Beim Techno oder Marsch wird innerhalb eines 4/4-Taktes immer die erste Einheit betont. Liegt die Popularität von Reggae auch daran, dass er diese Betonung verschiebt. Er signalisiert sozusagen: Es kommt nicht darauf an, der erste zu sein?
Øye: Ja, auf jeden Fall. Der Akzent beim Reggae liegt auf dem zweiten Schlag. Das ist das schöne an dieser Musik. Sie ist sehr entspannt, geradezu bequem. Ich habe ja auch selbst andere Musik gemacht, mit meiner Band The Whitest Boy Alive. Das war ein ganz anderes Genre. Meine neue Platte ist dagegen nun viel entspannter.

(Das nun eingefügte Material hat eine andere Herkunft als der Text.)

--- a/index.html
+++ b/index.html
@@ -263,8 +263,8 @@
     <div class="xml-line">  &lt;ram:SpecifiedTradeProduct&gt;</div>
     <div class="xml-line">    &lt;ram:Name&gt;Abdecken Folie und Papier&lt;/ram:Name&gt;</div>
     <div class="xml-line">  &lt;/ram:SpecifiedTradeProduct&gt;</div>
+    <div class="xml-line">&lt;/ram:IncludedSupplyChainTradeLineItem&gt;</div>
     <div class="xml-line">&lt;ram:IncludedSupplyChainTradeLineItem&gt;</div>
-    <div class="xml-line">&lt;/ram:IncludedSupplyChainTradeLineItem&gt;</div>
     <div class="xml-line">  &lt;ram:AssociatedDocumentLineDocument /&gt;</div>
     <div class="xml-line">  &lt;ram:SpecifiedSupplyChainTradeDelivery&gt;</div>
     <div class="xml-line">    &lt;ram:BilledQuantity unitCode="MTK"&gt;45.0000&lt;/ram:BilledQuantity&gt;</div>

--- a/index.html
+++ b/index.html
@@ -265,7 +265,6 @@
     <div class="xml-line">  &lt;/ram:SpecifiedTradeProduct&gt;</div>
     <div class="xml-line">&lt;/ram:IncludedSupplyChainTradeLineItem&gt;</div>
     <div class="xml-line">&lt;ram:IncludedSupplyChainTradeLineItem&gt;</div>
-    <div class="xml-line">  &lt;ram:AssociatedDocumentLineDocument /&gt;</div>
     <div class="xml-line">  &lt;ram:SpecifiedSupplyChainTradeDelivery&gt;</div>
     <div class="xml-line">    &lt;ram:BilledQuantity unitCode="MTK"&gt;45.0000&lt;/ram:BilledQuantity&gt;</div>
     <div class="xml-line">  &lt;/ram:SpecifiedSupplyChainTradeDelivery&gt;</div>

The Whitest Boy Alive haben sich vor einigen Monaten aufgelöst. Wo lassen Sie nun Ihre Aggressionen, die Sie mit dieser Band bisweilen rauslassen konnten?
Øye: Hin und wieder werde ich in der Tat wütend. Es ist dann nicht sehr lustig, in meiner Nähe zu sein.

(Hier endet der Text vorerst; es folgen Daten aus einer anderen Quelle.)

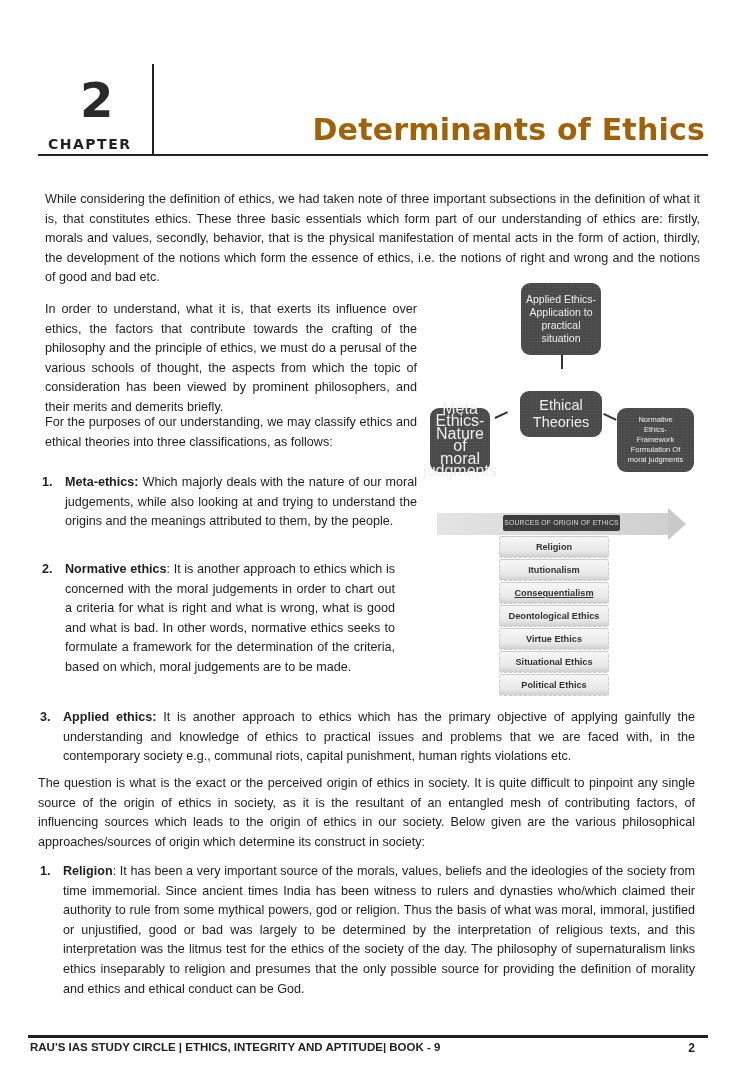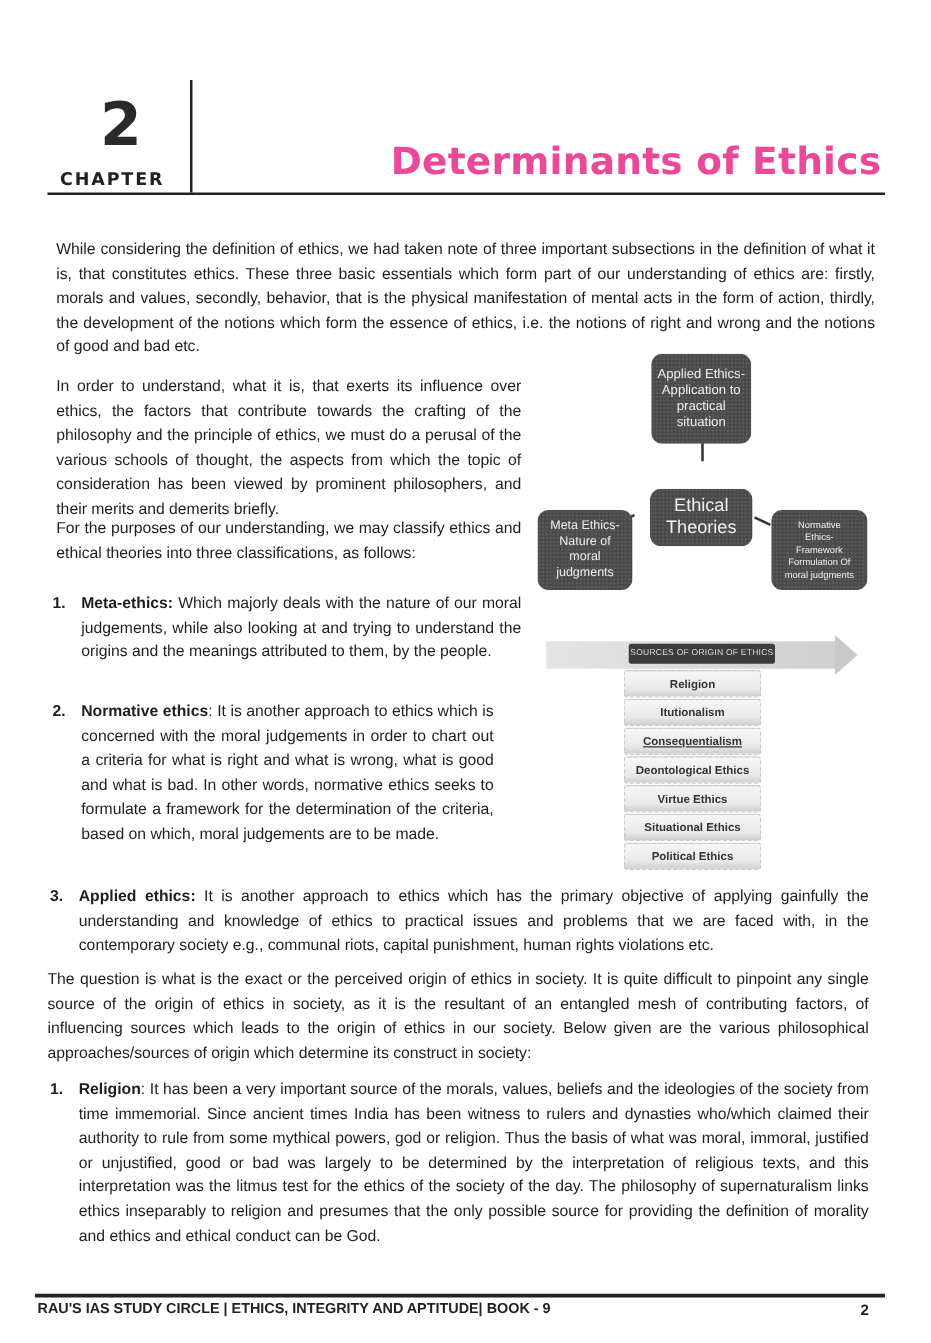--- a/index.html
+++ b/index.html
@@ -14,7 +14,7 @@
       letter-spacing: 1.5px; font-family: "DejaVu Sans", sans-serif; color: #222; }
     .chap-vline { position: absolute; left: 152px; top: 64px; width: 2px; height: 90px; background: #222; }
     .chap-title { position: absolute; right: 40px; top: 112px; font-size: 30px; font-weight: 900;
-      font-family: "DejaVu Sans", sans-serif; color: #ec4899; letter-spacing: 0.2px; }
+      font-family: "DejaVu Sans", sans-serif; color: #a16207; letter-spacing: 0.2px; }
     .header-rule { position: absolute; left: 38px; right: 37px; top: 154px; height: 2px; background: #222; }
 
     

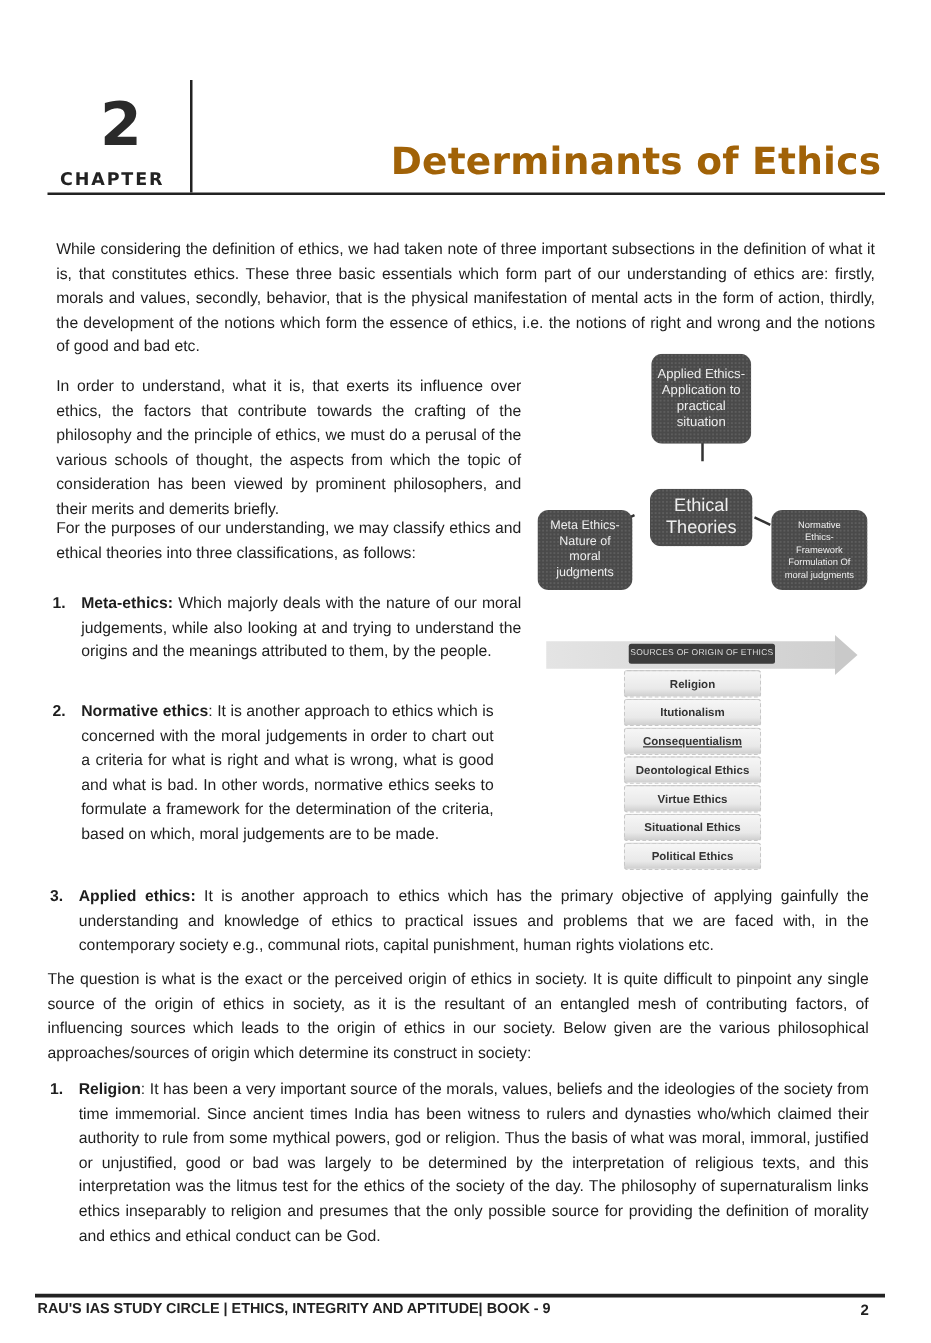--- a/index.html
+++ b/index.html
@@ -103,7 +103,7 @@
       <span>Ethical</span>
       <span>Theories</span>
     </div>
-    <div class="dbox" style="left:430px; top:408px; width:76px; height:64px; font-size:10px; line-height:12.5px;">
+    <div class="dbox" style="left:430px; top:408px; width:60px; height:64px; font-size:16px; line-height:12.5px;">
       <span>Meta Ethics-</span>
       <span>Nature of</span>
       <span>moral</span>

Das klingt fast bedrohlich. Haben sie Angst vor sich selbst in solchen Momenten?
Øye: Nein. Wenn ich wütend bin, dann hat es die Person, auf die ich wütend bin auch wirklich verdient. Aber Menschen machen mich selten wütend. Normalerweise bin ich nur wütend auf Situationen, wenn zu viel Pech zusammenkommt. Das macht mich fertig.

Ein Kommentar zu “Ein gutes Konzert hängt nur zur Hälfte von der Band ab.”

  1. Barbara Helène |

    Aber es ist doch so. Liebe und Einzäunen, wie soll das zusammen funktionieren. Was soll daran ein philosophisches Statement sein.
    Und: Man kann ja wirklich nicht immer entspannt sein. Aber immerhin, ‚Legao‘, rauf und runter gehört, hilft, wenn man es versucht.